++++ Materials provided

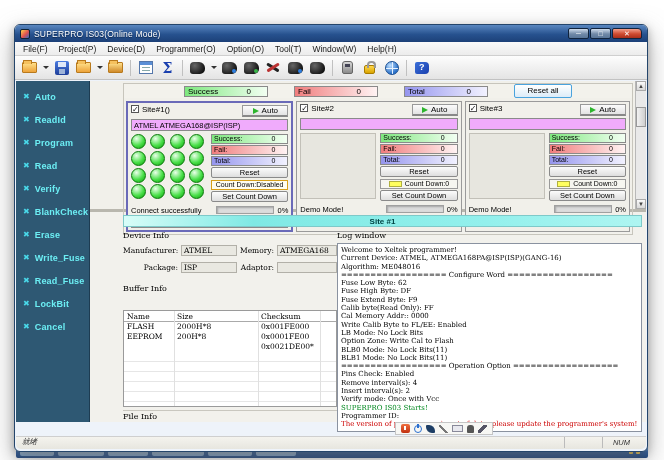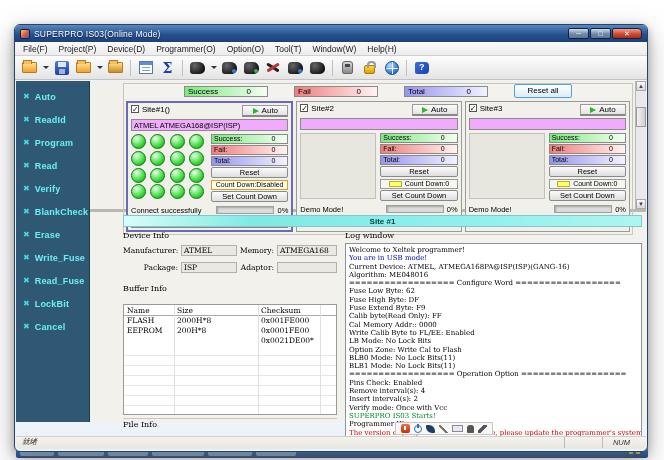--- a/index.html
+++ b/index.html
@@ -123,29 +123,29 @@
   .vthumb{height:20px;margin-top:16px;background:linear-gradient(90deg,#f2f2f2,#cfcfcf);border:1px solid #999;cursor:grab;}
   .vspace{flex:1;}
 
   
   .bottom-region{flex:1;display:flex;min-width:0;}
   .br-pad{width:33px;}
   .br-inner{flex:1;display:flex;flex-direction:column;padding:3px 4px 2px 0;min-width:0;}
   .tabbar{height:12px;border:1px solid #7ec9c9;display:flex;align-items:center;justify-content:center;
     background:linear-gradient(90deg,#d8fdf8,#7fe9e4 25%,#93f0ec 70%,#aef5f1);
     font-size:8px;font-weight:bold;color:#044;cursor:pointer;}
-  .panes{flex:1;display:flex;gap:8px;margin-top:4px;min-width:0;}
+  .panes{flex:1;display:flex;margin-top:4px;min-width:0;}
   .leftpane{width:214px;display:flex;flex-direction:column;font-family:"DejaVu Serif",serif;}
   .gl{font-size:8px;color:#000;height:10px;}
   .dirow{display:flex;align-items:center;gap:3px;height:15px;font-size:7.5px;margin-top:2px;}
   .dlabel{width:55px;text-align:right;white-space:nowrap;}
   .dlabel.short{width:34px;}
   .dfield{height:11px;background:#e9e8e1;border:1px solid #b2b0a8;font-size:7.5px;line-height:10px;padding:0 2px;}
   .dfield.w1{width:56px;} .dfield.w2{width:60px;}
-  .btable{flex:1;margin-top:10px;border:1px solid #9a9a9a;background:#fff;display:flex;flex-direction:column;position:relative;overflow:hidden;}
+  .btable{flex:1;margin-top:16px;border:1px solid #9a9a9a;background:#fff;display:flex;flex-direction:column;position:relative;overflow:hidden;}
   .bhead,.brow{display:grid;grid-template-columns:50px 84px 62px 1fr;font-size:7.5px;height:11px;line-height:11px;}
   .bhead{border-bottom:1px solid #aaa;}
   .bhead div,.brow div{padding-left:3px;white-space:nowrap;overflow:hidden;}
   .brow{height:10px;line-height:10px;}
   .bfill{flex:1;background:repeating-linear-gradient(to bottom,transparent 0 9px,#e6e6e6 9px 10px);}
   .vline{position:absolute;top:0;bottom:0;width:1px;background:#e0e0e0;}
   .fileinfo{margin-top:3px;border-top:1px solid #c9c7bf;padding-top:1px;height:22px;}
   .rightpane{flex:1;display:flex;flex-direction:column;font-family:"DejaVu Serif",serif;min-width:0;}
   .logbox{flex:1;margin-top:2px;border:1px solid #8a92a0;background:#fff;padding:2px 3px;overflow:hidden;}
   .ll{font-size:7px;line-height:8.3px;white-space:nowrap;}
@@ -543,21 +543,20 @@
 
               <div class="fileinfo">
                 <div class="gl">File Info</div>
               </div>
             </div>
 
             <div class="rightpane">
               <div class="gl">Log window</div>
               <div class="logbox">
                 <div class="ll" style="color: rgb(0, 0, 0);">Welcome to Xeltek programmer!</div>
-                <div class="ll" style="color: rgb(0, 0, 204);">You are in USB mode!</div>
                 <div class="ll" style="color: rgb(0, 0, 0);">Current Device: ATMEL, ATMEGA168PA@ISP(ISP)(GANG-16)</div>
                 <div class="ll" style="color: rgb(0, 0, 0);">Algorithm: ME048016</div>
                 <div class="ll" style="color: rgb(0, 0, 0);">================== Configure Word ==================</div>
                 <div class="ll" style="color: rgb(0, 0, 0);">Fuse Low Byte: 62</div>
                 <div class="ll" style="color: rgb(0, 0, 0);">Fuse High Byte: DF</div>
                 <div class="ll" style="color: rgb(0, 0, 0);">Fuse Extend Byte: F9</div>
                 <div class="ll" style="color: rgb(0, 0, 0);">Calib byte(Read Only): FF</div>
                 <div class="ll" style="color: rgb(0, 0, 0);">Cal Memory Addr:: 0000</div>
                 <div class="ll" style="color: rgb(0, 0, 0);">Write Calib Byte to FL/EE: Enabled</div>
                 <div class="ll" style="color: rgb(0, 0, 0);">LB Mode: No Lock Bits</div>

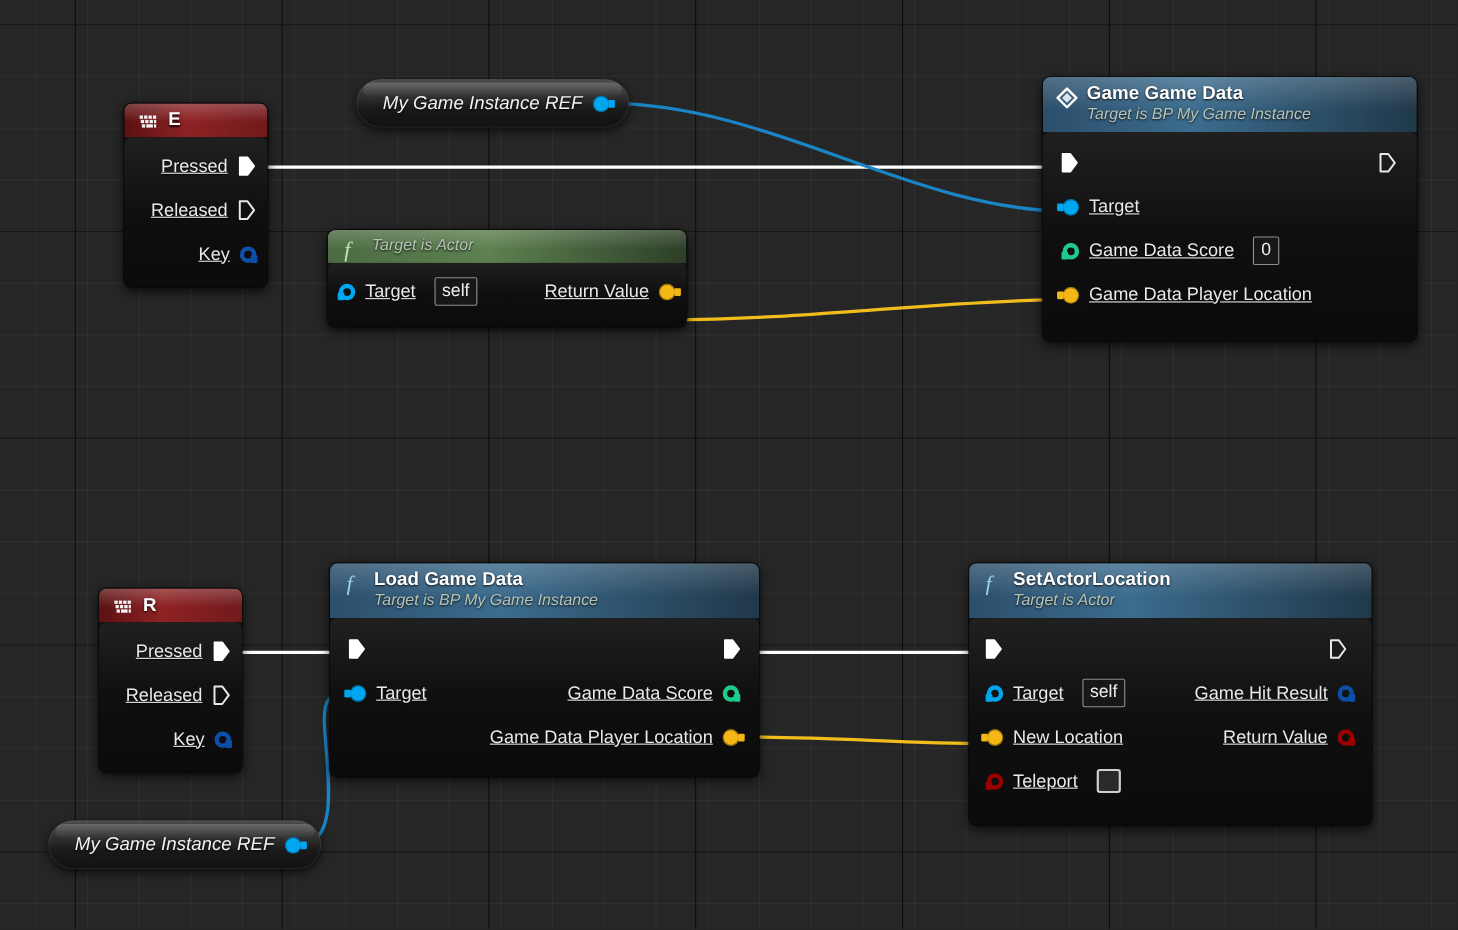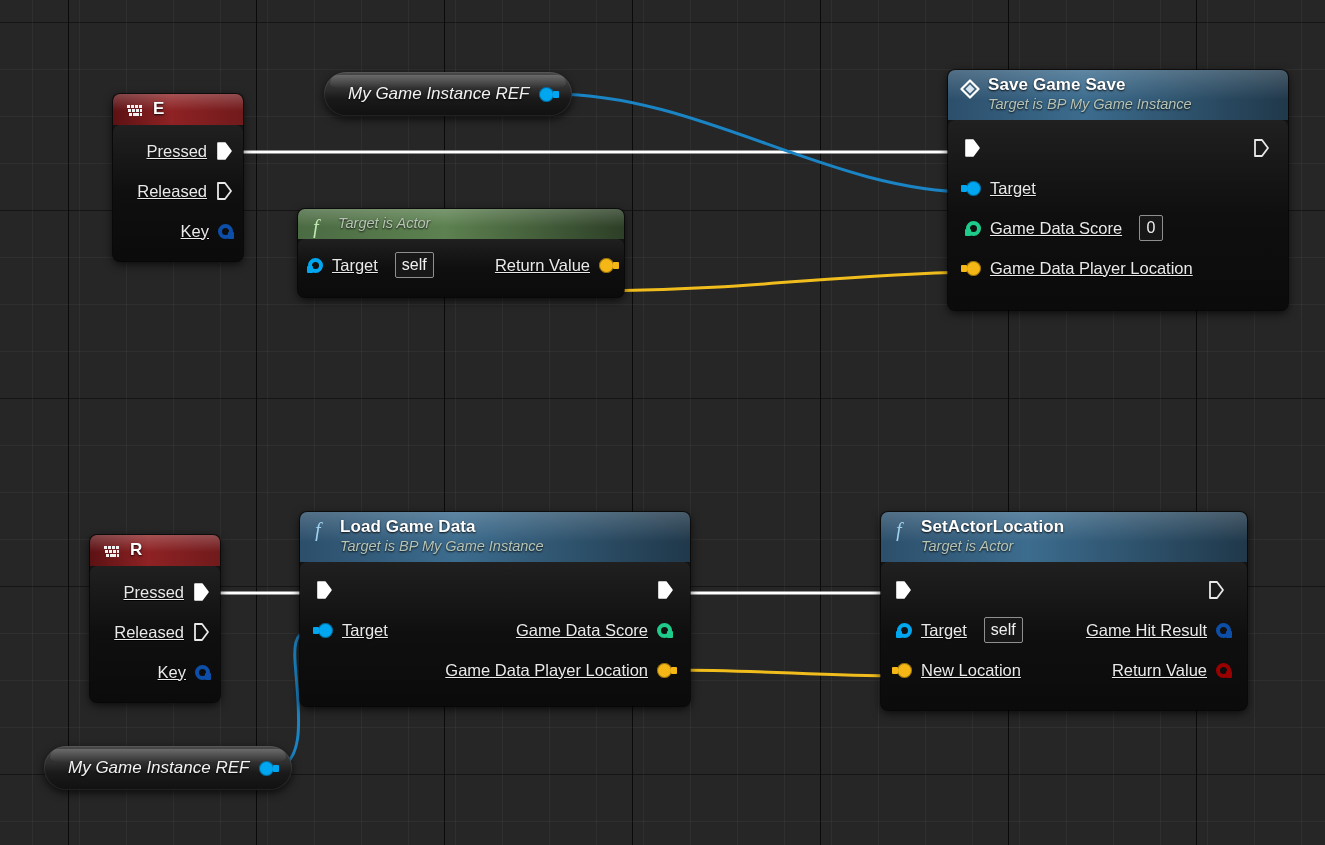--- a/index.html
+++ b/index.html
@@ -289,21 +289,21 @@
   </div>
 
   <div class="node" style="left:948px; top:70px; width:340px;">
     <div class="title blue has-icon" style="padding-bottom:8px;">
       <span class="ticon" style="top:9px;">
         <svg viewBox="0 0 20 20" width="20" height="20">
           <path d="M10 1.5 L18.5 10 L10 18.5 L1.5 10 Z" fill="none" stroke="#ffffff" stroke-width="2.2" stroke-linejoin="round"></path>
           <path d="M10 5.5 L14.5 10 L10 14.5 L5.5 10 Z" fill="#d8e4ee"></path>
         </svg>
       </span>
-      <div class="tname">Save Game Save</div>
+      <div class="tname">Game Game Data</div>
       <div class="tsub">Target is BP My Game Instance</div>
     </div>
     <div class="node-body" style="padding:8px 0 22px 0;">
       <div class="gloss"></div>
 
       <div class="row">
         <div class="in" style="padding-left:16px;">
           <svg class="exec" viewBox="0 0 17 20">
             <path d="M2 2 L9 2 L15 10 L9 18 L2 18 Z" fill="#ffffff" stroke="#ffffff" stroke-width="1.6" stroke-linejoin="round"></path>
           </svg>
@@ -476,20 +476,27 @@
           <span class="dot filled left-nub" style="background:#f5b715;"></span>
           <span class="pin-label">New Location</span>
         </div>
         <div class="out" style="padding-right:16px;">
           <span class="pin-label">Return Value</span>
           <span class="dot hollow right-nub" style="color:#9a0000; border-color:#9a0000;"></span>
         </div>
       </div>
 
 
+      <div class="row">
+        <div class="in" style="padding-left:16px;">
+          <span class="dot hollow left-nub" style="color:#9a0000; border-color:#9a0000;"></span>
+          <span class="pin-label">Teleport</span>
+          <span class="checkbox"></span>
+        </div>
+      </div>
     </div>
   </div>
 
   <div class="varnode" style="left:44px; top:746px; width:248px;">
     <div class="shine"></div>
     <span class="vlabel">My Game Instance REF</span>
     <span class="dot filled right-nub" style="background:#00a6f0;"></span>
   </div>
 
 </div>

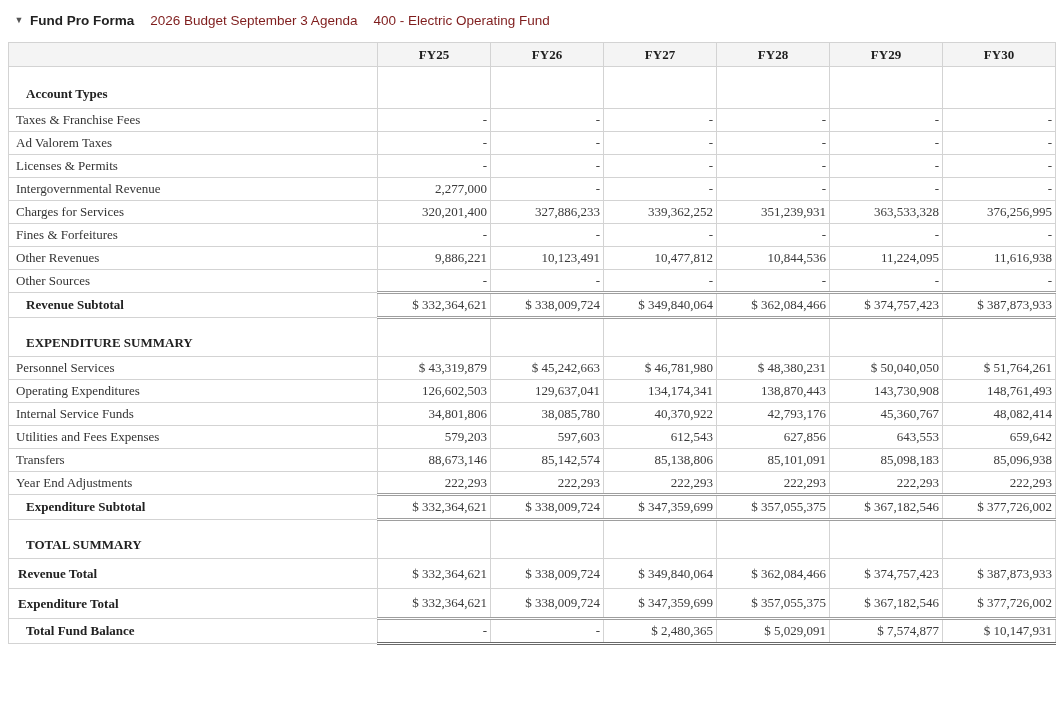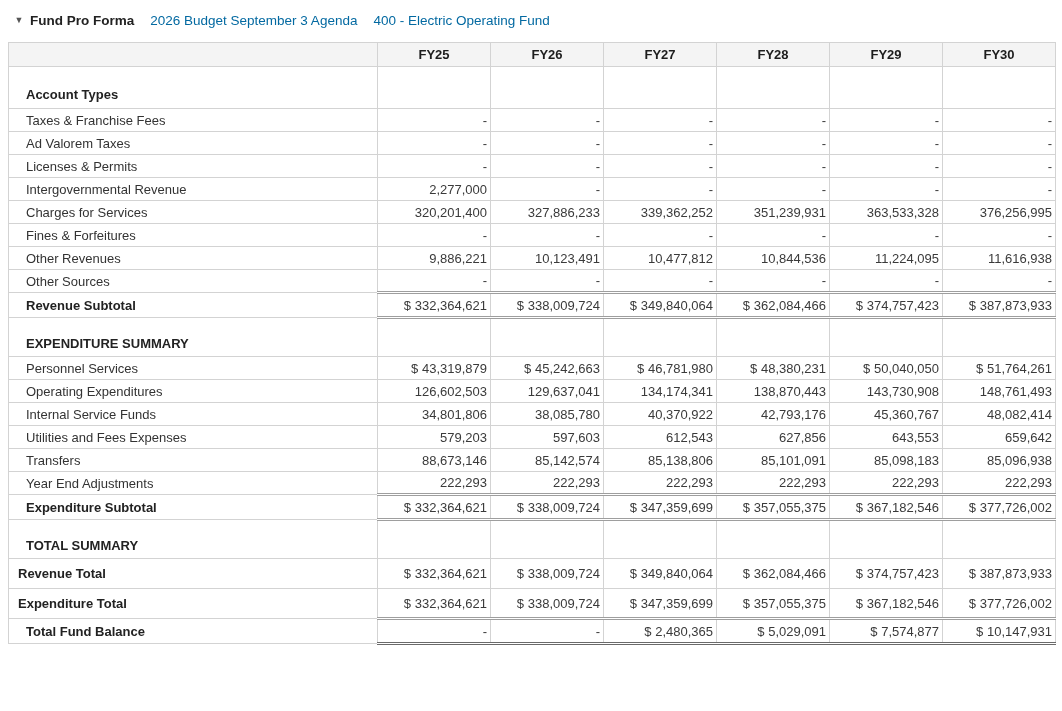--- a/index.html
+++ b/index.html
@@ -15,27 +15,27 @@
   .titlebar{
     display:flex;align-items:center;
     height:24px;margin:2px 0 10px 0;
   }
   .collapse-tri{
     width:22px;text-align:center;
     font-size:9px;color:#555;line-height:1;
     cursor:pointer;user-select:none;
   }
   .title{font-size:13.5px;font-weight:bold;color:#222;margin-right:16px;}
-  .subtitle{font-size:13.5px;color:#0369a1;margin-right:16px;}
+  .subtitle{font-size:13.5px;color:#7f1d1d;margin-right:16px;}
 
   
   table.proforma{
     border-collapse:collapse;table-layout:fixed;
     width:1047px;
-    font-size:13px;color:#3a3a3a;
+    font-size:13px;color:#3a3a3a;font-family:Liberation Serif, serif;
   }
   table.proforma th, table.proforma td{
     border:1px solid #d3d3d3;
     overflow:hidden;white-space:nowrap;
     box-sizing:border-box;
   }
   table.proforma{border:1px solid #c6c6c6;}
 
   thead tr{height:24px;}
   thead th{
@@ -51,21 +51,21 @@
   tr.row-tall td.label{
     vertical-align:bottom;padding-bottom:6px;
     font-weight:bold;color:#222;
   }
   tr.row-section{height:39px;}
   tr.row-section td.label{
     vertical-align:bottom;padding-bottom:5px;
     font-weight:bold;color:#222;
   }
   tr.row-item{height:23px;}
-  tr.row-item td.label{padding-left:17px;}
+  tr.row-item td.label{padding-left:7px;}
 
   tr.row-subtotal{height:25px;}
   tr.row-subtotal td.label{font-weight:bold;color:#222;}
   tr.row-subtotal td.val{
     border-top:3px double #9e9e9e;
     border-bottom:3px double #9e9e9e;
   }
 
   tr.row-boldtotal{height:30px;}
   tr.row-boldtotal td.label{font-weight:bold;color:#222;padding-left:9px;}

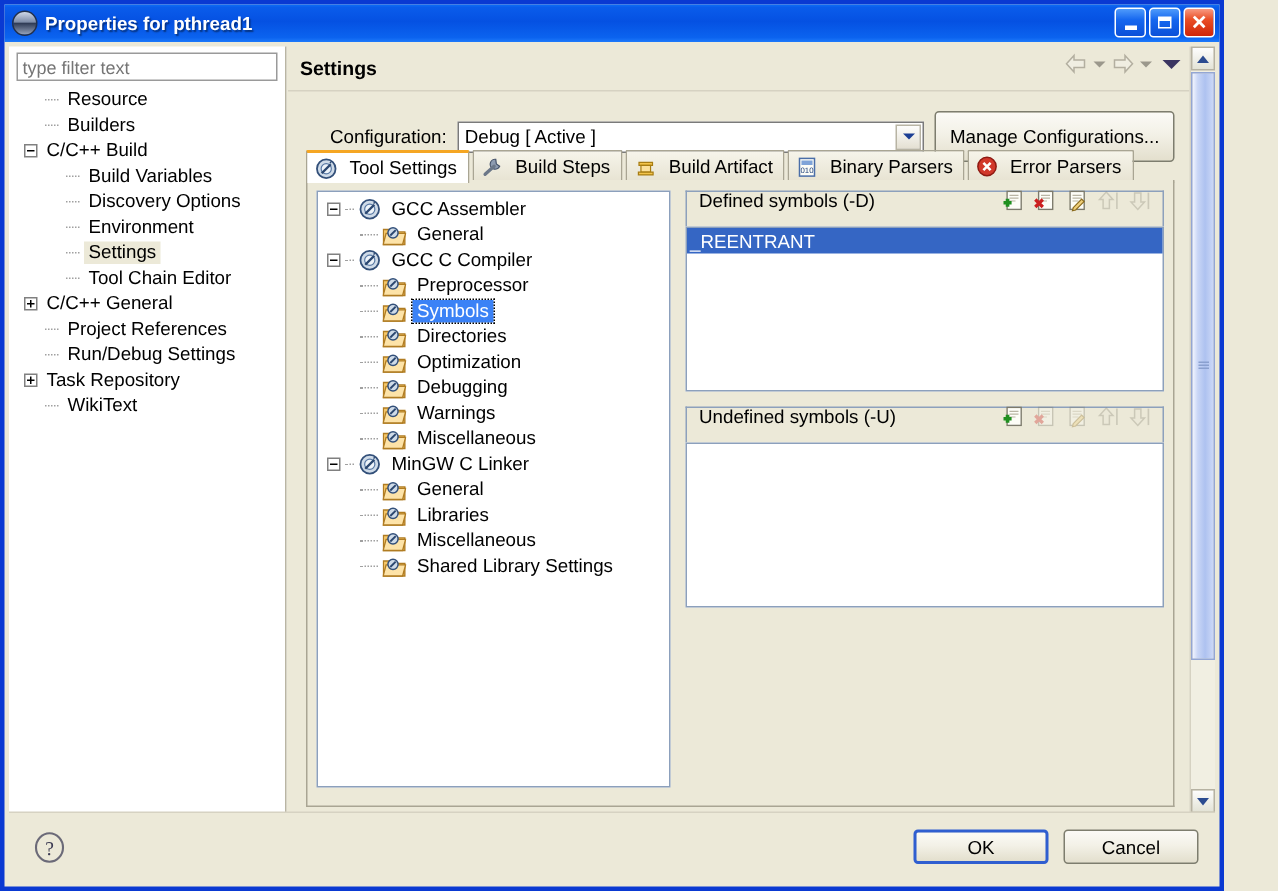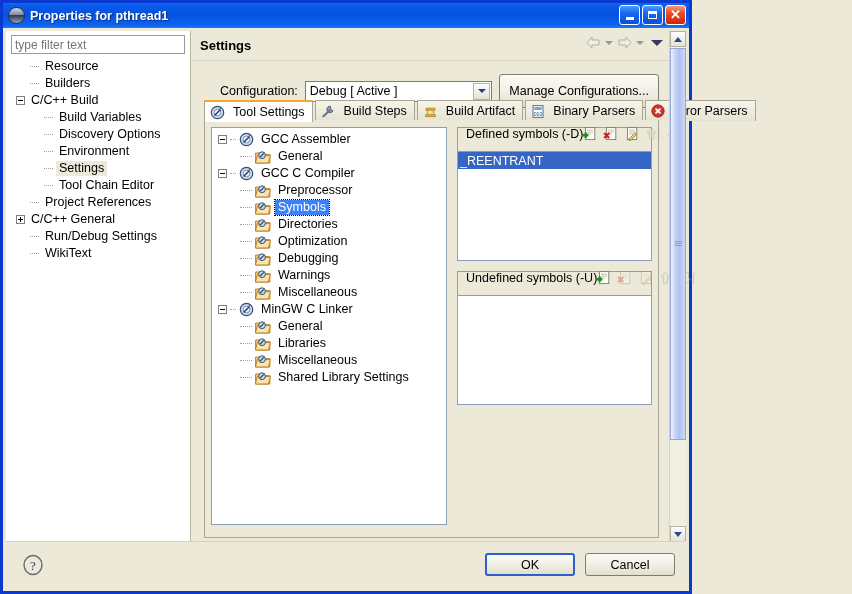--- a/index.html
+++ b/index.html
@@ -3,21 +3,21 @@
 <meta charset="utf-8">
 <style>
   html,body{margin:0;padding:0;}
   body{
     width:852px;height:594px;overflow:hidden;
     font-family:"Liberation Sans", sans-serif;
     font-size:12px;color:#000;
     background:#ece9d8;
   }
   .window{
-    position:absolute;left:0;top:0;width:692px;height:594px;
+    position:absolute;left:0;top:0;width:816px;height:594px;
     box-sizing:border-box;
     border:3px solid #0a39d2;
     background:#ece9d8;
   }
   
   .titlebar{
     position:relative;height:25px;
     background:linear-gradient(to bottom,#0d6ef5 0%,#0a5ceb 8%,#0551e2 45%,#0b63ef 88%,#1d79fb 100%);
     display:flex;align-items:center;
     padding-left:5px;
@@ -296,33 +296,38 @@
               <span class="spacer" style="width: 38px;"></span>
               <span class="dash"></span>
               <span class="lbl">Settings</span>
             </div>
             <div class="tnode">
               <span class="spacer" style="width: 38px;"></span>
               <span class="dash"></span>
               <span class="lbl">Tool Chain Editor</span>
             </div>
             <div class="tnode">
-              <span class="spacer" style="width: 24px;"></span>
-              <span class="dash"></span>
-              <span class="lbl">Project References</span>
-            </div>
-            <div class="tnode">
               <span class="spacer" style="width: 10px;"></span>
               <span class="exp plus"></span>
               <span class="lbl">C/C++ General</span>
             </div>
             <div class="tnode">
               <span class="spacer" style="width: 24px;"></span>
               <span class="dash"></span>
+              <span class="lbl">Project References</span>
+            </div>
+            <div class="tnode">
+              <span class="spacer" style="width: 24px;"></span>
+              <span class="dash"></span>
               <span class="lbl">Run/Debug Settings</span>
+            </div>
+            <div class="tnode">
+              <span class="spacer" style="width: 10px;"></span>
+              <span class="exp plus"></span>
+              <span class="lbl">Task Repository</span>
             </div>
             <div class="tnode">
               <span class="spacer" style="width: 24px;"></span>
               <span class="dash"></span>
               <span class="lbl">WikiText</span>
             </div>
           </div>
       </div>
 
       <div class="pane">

++++++++

▶ [Exercise directions]
Wherever "hollow" appears in the listing, report the line it is on.

▶ [Output below]
           <span class="dot hollow right-nub" style="color:#9a0000; border-color:#9a0000;"></span>
+          <span class="dot hollow left-nub" style="color:#9a0000; border-color:#9a0000;"></span>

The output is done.